Un tout petit sourire incrédule étira ses lèvres. « Tu as une chambre d’amis maintenant. »

« Je suppose que j’attendais quelqu’un », dis-je en me levant. « Viens. Je vais te chercher un pyjama. Il sera trop grand, mais on retroussera les manches. »

Il me suivit dans le couloir, ses pas légers, presque prudents, comme s’il avait peur de briser le fragile enchantement qui suspendait cet instant.

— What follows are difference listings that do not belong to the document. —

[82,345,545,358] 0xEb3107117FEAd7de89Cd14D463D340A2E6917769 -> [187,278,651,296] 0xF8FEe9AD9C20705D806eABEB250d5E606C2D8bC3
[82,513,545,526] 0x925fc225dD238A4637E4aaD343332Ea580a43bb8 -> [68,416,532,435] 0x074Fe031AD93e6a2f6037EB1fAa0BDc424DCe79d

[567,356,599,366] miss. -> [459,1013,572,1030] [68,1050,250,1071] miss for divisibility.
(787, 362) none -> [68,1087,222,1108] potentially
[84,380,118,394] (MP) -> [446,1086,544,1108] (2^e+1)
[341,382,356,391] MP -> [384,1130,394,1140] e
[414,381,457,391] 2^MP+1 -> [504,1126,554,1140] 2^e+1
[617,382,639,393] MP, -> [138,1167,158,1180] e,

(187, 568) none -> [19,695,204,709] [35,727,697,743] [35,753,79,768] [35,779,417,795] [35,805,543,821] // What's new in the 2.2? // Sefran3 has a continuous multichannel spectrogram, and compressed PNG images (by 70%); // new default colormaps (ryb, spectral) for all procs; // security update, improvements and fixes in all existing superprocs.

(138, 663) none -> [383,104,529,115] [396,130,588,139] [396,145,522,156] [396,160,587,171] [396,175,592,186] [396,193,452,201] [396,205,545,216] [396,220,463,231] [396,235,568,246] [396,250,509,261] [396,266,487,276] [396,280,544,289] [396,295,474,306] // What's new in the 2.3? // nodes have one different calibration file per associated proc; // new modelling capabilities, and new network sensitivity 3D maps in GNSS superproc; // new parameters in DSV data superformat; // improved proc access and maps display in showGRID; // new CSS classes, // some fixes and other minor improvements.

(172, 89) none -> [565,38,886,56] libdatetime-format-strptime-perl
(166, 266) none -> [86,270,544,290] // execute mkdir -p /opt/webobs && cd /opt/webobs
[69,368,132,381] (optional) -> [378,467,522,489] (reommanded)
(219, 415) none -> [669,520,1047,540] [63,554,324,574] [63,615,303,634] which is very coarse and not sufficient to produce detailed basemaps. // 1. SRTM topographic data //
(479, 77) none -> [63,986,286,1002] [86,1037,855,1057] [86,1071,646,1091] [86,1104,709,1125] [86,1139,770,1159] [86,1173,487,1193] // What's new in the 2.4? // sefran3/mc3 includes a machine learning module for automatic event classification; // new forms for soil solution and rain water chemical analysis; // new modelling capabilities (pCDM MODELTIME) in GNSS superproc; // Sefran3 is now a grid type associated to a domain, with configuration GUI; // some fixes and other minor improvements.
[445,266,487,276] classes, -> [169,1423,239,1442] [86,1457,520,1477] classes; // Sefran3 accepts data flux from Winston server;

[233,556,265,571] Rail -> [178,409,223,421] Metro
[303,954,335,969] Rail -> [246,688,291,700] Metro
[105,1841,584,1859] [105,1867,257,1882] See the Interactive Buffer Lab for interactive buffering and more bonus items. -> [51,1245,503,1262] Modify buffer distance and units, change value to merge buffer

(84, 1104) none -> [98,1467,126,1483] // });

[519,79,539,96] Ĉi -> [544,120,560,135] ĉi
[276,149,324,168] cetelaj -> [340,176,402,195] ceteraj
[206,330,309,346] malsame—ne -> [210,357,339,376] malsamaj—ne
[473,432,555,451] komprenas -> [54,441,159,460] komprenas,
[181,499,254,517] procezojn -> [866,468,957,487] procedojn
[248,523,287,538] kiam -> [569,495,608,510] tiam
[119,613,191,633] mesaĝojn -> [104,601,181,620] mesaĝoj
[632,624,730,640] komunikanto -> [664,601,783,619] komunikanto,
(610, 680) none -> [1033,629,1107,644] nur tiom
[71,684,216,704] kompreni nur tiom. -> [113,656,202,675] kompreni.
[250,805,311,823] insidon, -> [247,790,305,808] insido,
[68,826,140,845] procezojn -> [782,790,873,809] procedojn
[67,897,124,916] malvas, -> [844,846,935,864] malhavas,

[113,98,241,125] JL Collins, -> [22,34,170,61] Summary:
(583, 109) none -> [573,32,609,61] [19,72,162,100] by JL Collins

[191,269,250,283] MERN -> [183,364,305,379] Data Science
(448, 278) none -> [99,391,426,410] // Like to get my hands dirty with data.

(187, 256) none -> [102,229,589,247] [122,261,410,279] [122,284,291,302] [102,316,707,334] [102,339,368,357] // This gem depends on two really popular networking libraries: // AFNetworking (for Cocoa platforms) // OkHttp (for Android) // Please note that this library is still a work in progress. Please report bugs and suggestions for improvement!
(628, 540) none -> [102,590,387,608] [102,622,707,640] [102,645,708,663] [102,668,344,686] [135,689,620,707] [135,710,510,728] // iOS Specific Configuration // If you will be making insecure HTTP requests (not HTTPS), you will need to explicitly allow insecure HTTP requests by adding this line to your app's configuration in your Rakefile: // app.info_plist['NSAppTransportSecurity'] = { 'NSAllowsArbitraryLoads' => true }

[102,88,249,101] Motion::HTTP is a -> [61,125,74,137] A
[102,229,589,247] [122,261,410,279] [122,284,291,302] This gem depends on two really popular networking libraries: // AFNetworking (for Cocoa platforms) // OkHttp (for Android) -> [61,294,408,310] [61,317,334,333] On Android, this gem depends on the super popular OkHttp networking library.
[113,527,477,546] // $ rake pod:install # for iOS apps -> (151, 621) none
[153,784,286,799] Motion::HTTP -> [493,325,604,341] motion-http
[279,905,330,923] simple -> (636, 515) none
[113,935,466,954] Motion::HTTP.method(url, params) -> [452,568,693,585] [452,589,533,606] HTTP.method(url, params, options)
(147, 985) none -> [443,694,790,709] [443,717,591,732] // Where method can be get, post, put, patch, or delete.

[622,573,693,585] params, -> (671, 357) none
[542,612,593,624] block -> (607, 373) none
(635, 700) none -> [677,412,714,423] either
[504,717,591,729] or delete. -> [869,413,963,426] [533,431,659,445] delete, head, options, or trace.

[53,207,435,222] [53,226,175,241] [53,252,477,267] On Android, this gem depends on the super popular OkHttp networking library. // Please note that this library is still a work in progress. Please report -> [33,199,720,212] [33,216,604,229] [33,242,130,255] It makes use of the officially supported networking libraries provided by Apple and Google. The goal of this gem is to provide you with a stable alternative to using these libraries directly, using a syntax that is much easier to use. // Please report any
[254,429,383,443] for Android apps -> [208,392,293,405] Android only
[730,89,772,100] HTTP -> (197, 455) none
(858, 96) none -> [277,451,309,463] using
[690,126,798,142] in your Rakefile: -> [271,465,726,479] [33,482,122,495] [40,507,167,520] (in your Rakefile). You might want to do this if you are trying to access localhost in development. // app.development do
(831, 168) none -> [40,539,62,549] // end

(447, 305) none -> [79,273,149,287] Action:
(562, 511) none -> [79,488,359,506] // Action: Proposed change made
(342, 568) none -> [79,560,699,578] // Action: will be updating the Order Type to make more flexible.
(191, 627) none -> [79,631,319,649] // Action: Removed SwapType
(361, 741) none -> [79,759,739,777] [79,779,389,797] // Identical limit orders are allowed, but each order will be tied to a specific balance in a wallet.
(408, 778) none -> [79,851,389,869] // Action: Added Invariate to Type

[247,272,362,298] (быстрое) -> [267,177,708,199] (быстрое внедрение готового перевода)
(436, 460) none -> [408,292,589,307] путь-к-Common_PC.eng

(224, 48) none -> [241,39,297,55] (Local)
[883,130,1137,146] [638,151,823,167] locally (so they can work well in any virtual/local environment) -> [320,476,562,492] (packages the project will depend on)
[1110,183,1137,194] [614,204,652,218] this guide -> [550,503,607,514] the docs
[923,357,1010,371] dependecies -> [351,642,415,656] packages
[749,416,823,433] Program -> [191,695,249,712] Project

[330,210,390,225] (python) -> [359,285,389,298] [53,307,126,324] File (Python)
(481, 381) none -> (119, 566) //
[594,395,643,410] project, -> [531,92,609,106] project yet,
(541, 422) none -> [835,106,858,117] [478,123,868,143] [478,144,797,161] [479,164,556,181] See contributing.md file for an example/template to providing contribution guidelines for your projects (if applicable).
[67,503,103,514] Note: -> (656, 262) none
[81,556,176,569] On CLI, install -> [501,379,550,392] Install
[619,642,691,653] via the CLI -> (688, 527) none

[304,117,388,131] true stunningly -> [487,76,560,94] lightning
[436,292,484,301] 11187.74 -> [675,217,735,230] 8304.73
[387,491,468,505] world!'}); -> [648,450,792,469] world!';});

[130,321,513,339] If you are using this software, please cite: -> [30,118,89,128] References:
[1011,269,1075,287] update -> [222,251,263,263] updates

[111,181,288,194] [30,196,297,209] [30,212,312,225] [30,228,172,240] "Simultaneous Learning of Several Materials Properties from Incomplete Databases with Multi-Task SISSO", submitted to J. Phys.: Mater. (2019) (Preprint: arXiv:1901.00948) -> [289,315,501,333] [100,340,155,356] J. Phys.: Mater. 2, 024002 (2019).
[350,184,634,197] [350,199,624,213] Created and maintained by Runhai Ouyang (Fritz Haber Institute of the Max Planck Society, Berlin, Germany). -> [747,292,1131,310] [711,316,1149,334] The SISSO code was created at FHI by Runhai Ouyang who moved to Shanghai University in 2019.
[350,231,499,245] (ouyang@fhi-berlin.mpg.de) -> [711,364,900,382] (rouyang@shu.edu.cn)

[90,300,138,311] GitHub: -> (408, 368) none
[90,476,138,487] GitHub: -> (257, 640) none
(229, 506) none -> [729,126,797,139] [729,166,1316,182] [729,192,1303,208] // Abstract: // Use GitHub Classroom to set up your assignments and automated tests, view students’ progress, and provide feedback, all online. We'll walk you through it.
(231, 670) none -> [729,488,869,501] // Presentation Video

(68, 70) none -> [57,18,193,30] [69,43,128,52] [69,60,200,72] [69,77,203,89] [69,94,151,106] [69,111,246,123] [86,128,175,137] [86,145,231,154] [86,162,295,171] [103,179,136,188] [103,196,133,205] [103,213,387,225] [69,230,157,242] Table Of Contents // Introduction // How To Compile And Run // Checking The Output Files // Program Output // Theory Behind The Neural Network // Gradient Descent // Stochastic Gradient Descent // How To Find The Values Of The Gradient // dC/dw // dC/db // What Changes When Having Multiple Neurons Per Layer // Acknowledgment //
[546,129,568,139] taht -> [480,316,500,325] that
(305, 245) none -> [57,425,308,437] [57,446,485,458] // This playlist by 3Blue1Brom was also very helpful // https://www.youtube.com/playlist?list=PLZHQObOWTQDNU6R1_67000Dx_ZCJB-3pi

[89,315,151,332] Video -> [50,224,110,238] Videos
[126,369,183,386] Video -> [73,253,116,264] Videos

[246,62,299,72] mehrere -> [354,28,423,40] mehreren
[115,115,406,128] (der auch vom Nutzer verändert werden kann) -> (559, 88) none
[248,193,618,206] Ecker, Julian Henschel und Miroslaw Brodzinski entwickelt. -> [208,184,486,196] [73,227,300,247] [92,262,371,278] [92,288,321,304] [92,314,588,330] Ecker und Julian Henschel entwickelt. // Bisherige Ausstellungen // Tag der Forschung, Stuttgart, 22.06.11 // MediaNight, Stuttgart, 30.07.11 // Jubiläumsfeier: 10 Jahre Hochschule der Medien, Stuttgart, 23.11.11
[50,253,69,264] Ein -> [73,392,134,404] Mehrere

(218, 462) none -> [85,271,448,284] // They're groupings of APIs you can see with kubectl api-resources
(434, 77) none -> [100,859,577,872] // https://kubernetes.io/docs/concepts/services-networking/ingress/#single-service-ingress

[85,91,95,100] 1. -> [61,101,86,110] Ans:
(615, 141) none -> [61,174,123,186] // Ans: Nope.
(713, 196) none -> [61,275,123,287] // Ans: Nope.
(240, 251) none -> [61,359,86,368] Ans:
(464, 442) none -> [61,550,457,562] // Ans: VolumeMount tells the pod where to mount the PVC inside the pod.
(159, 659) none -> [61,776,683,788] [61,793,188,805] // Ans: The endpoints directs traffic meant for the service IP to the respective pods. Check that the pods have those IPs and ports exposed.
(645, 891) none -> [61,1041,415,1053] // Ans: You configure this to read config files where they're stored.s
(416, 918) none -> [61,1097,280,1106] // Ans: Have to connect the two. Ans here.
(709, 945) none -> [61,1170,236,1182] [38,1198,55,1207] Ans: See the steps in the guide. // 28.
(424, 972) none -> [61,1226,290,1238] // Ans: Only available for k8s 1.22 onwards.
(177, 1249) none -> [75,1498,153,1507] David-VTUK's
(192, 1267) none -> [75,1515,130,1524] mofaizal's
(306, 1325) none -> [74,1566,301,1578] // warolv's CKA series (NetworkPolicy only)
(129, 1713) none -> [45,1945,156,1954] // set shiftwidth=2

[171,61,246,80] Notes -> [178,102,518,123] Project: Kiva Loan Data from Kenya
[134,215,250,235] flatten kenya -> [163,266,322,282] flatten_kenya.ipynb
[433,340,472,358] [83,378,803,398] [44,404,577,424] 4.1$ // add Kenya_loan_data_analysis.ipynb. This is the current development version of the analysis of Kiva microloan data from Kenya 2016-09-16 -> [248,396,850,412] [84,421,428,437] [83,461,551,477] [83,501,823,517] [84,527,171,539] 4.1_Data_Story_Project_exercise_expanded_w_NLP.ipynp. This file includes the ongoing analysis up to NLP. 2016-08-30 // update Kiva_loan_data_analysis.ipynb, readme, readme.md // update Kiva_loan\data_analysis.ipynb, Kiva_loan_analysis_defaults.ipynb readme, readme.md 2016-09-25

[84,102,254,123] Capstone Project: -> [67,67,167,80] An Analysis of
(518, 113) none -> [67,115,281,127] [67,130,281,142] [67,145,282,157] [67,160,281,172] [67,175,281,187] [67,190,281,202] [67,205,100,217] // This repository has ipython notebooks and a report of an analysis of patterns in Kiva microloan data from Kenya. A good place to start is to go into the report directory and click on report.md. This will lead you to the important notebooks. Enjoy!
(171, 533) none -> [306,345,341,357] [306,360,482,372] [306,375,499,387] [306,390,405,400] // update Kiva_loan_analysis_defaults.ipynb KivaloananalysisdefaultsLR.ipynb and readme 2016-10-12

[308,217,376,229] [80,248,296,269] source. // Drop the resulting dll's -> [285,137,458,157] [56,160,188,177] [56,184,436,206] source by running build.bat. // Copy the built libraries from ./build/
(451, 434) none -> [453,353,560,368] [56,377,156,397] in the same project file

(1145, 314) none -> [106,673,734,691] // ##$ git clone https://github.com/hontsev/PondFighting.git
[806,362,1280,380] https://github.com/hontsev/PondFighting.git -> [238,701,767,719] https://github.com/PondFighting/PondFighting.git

À la porte de la chambre d’amis, il s’arrêta. « Maman ? » dit-il, le mot hésitant, comme s’il essayait une paire de chaussures dont il n’était plus sûr qu’elles lui allaient.

Je me tournai.

« Si tu te rappelles de moi demain… ou jamais… tu me laisseras quand même t’appeler comme ça ? »

Il y avait une photo de nous sur ma table de cuisine qui disait que j’avais été sa mère un jour. Il y avait ce garçon dans mon couloir dont tout l’univers dépendait de ce que je dirais ensuite.

« Oui, Daniel », répondis-je. « Tu peux m’appeler Maman. »

Il hocha la tête, se mordant fort la lèvre, puis entra dans la pièce. Pour la première fois ce soir-là, ses épaules se détendirent un peu.

Plus tard, quand l’appartement fut silencieux et que sa respiration dans le couloir s’était installée dans le rythme tranquille du sommeil épuisé, je m’assis à la table de la cuisine avec la photo entre les mains.

Au verso, sous ma vieille note, j’écrivis de la main tremblante : « Il m’a retrouvée. Je ne le laisserai plus partir. »

Je ne savais pas si les souvenirs reviendraient un jour. Mais le garçon qui dormait dans ma chambre d’amis n’était pas un souvenir. Il était là, frissonnant dans un T-shirt trop grand, me faisant à nouveau confiance malgré tout.

Et cette fois, que je méritasse ce nom ou non, j’ai choisi d’être sa mère.